Não sei se intencionalmente ou não, a minissérie deixou algumas coisas no ar; o suicido de Marilyn Monroe foi devido a rejeição do então presidente? A família Kennedy esteve intimamente ligada à máfia e, somente com a ajuda dela venceu as eleições? A produção também deixou algo muito forte no ar: teria sido o então vice-presidente Lyndon Johnson feito parte da conspiração para os assassinatos de JFK e seu irmão Bobby?

De algumas coisas eu senti falta, confesso que ansiava pela dramatização do momento histórico em que Marilyn Monroe cantou “Happy Birthday Mr. President” ao chefe da nação norte-americana, na época, isso gerou um tremendo alvoroço, porque praticamente confirmava os boatos de que os dois estavam tendo um caso. Talvez por uma questão de bom gosto, também não foram utilizadas as imagens da execução do então presidente. O velório de JFK ficou um pouco de lado. Praticamente nada foi mostrado. Obviamente esse momento dependeria muito de uma capacidade interpretativa de Katie Holmes, já que ela, como esposa do presidente, teria que carregar esse momento nas costas. Talvez tenha até sido um acerto, já que a atuação da Senhora Tom Cruise não foi lá essas coisas.
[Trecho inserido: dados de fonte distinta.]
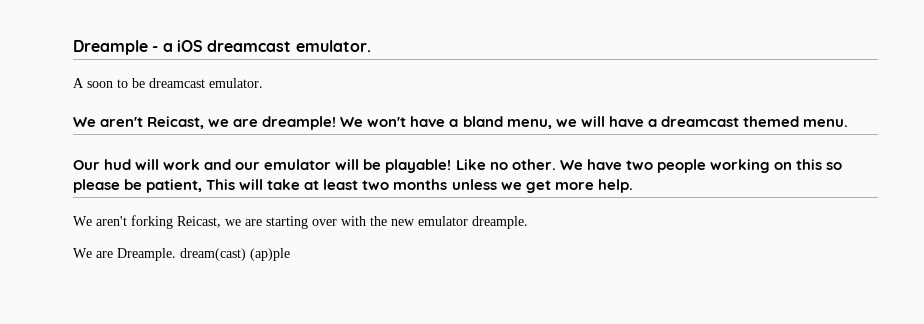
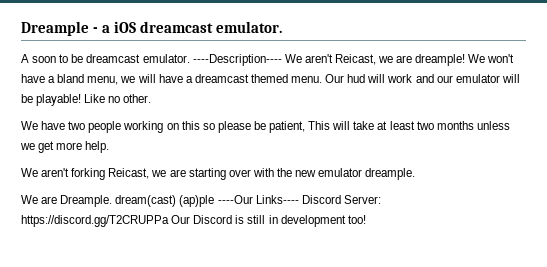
(263, 83) // -> [192,54,282,66] ----Description----
(848, 123) // -> (323, 79) none
(556, 164) none -> (152, 98) //
(290, 254) none -> [217,195,381,204] [21,215,366,227] ----Our Links---- Discord Server: https://discord.gg/T2CRUPPa Our Discord is still in development too!

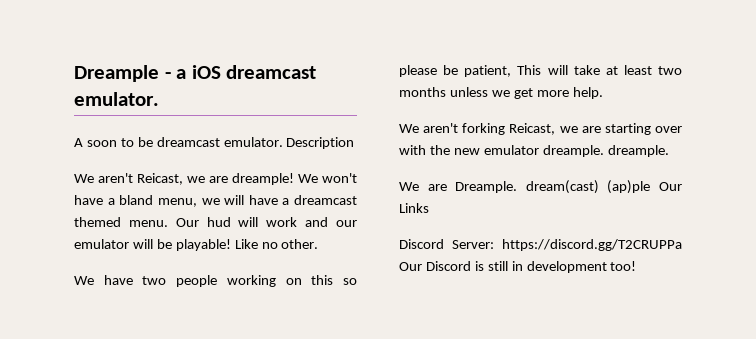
[192,54,282,66] ----Description---- -> [286,137,355,149] Description //
(416, 174) none -> [607,145,669,157] dreample.
[217,195,299,204] ----Our Links---- -> [659,182,682,191] [399,203,429,213] Our Links //

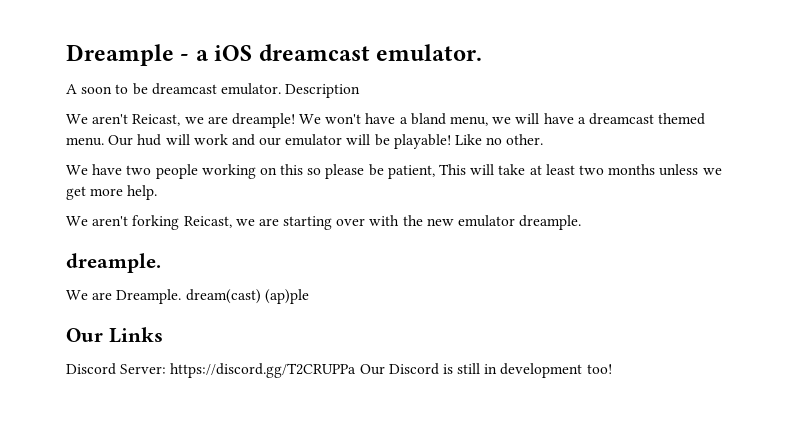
(604, 151) none -> (582, 222) //
(651, 187) none -> (309, 296) //

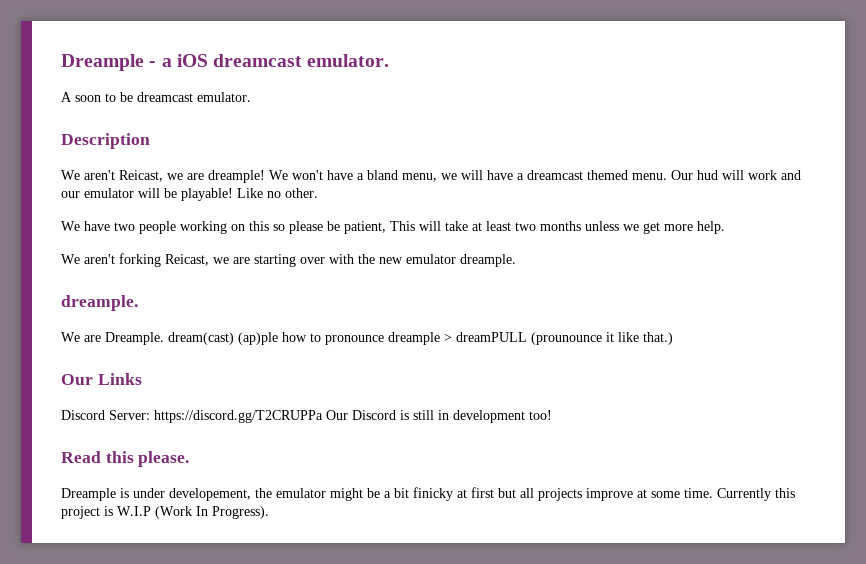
(281, 89) none -> (251, 97) //
(309, 296) none -> [282,332,673,345] how to pronounce dreample > dreamPULL (prounounce it like that.)
(612, 369) none -> [61,451,190,467] [61,487,795,501] [61,506,269,519] // Read this please. // Dreample is under developement, the emulator might be a bit finicky at first but all projects improve at some time. Currently this project is W.I.P (Work In Progress).

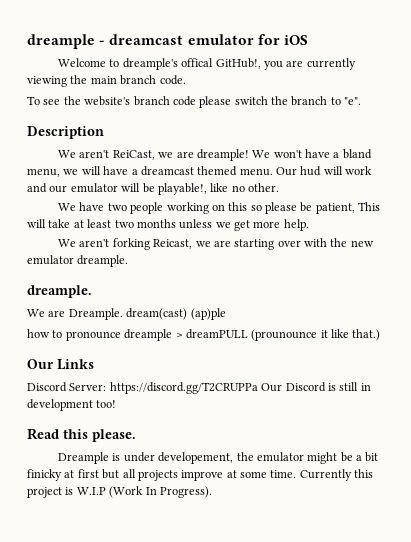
[61,54,390,71] [61,92,251,102] Dreample - a iOS dreamcast emulator. // A soon to be dreamcast emulator. -> [27,34,308,49] [58,58,356,70] [27,75,186,87] [27,96,362,108] dreample - dreamcast emulator for iOS // Welcome to dreample's offical GitHub!, you are currently viewing the main branch code. // To see the website's branch code please switch the branch to "e".
[119,170,163,182] Reicast, -> [112,150,155,160] ReiCast,
[181,188,263,201] playable! Like -> [157,183,229,195] playable!, like
(278, 338) none -> (226, 314) //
Extremamente robótica e apática, diferentemente dos registros que se tem da verdadeira Jackie Kennedy, que sempre foi muito simpática e adorada por todos.

Mas para compensar a atuação de Katie Holmes, o restante do elenco surpreendeu, e conseguiu atingir um nível de interpretação excelente. Dando o tom certo aos personagens e nos tocando profundamente com suas atuações. Greg Kinnear e Barry Pepper, respectivamente, John e Robert (Bobby) Kennedy foram excepcionalmente bem, mas foi Tom Wilkinson, Joseph Kennedy, que roubou a cena. Numa atuação brilhante, magistral, nos cativou com seu personagem que tinha tudo para ser detestável. Diana Hardcastle, que fez Rose Kennedy também se saiu muito bem, interpretando uma mulher que parecia indiferente, mas por dentro era corrida, e viu na doença do esposo uma oportunidade de fazê-lo ver o quanto ela sofria vendo suas traições descaradas.

Outro destaque muito positivo foi a combinação de flashbacks, imagens de arquivo e as gravações em si. Por exemplo, não houve nenhum interprete do ditador cubano Fidel Castro, os momentos em que ele aparecia, eram imagens reais. Quanto aos flashbacks, The Kennedys conseguiu algo que muitas produções tentam mas não conseguem: utilizá-los sem deixar o espectador confuso. Esse é um grande mérito da obra, já que foram muitos os momentos em que voltávamos ao passado, mas em nenhum momento deixamos de compreender o desenrolar da história.

Consideração final: excepcional. Se você ainda não viu, não perca mais tempo, são apenas oito episódios, mas que valem muito à pena. Você poderá acompanhar a verdade nua e crua de uma das famílias mais mitificadas da história da América.

P.S: Desculpem a demora pela postagem deste texto. Minha rotina está uma loucura, mas vamos levando aos poucos.